====== DATA RECORDS ======

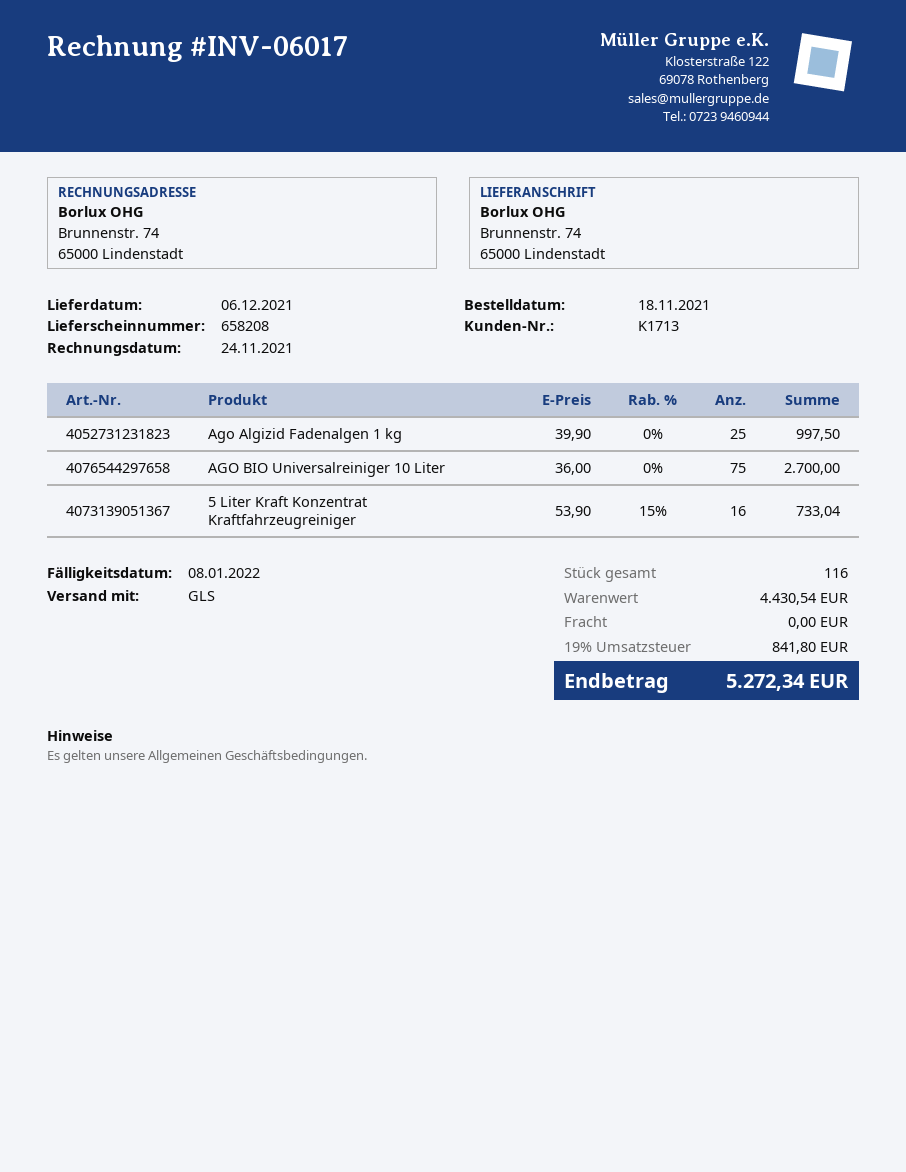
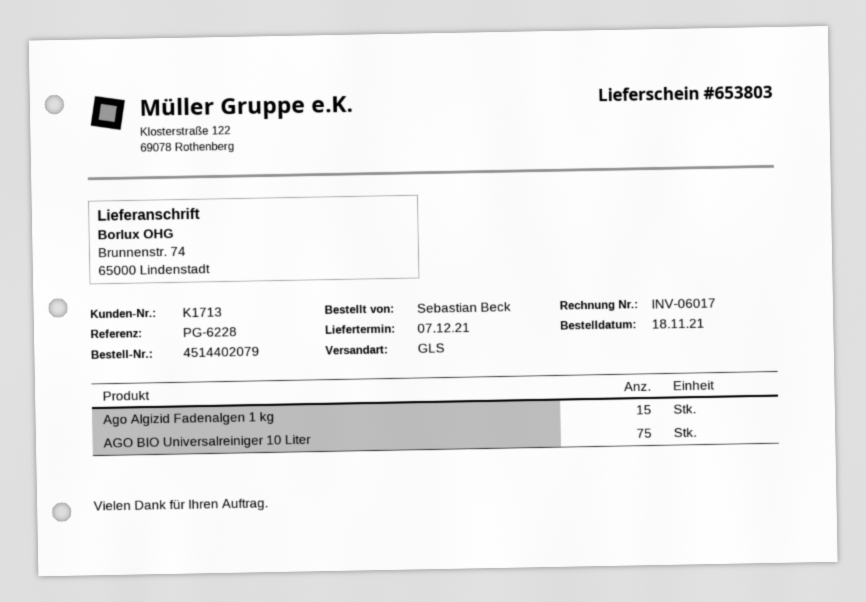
delivery note number: 658208 -> 653803
delivery date: 2021-12-06 -> 2021-12-07
Ago Algizid Fadenalgen 1 kg: 25 -> 15
5 Liter Kraft Konzentrat Kraftfahrzeugreiniger: 16 -> none

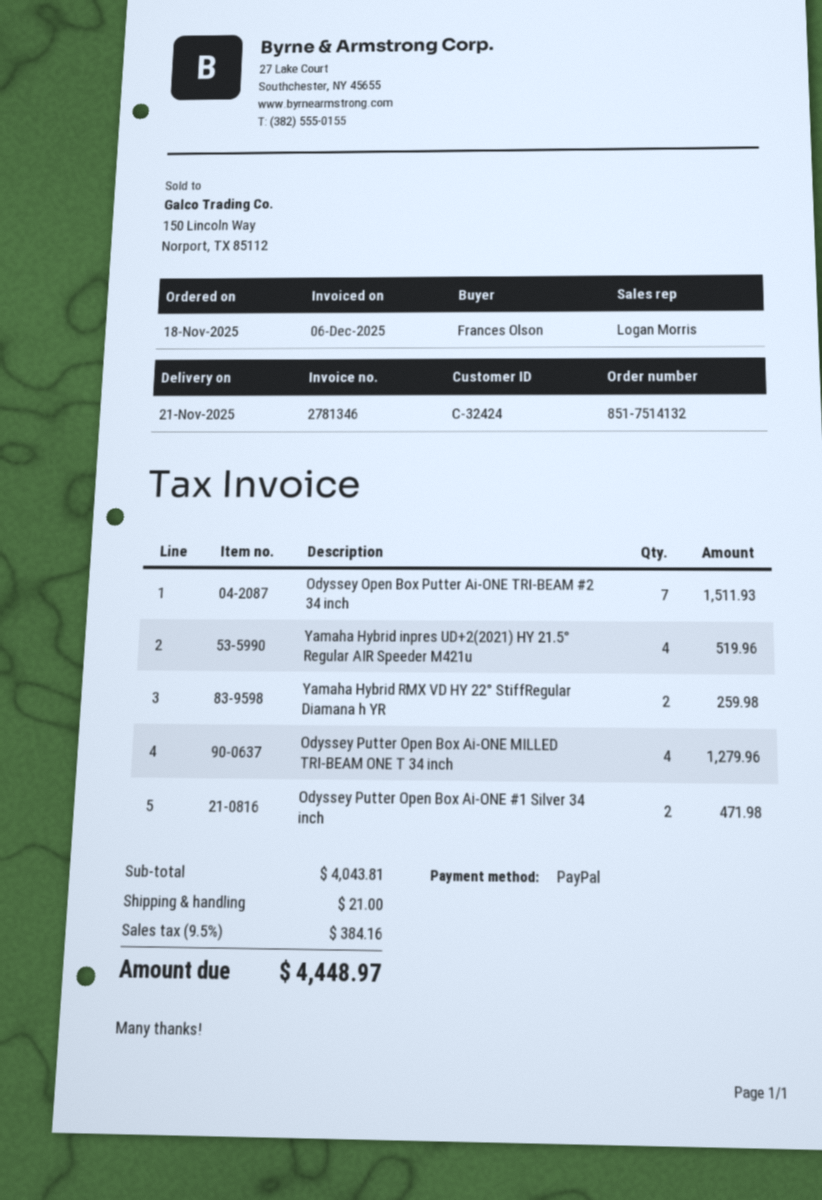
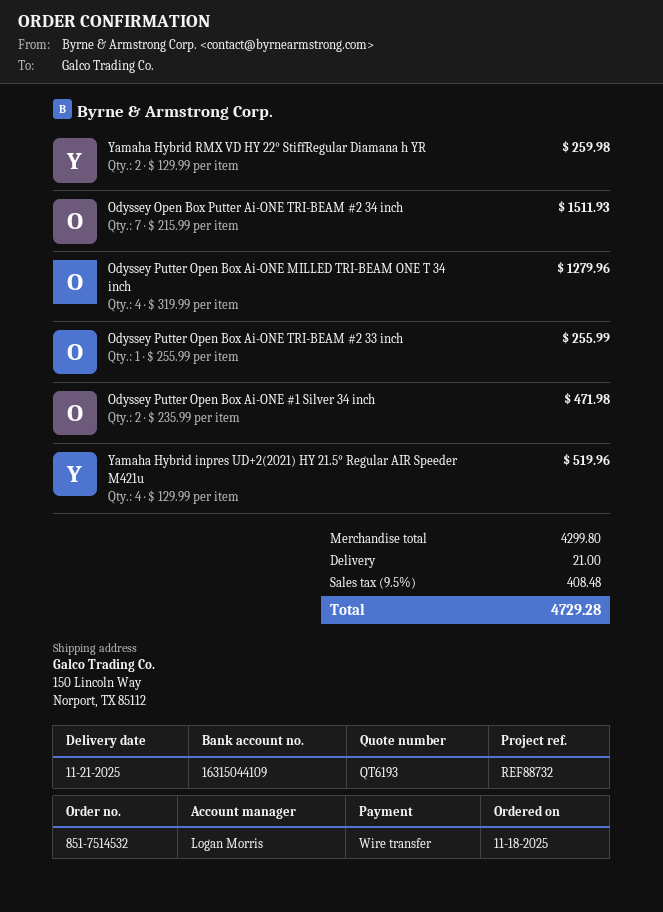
order number: 851-7514132 -> 851-7514532
payment method: PayPal -> bank transfer
Odyssey Putter Open Box Ai-ONE TRI-BEAM #2 33 inch: none -> 1 for 255.99
subtotal: 4043.81 -> 4299.80
tax: 9.5% = 384.16 -> 9.5% = 408.48
total: 4448.97 -> 4729.28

======

**WHAT YOU NEED TO DO**
From the first line to the last, repeat the records exactly. Leave out the pictures.

**ANSWER SECTION**
delivery note number: 658208 -> 653803
delivery date: 2021-12-06 -> 2021-12-07
Ago Algizid Fadenalgen 1 kg: 25 -> 15
5 Liter Kraft Konzentrat Kraftfahrzeugreiniger: 16 -> none

order number: 851-7514132 -> 851-7514532
payment method: PayPal -> bank transfer
Odyssey Putter Open Box Ai-ONE TRI-BEAM #2 33 inch: none -> 1 for 255.99
subtotal: 4043.81 -> 4299.80
tax: 9.5% = 384.16 -> 9.5% = 408.48
total: 4448.97 -> 4729.28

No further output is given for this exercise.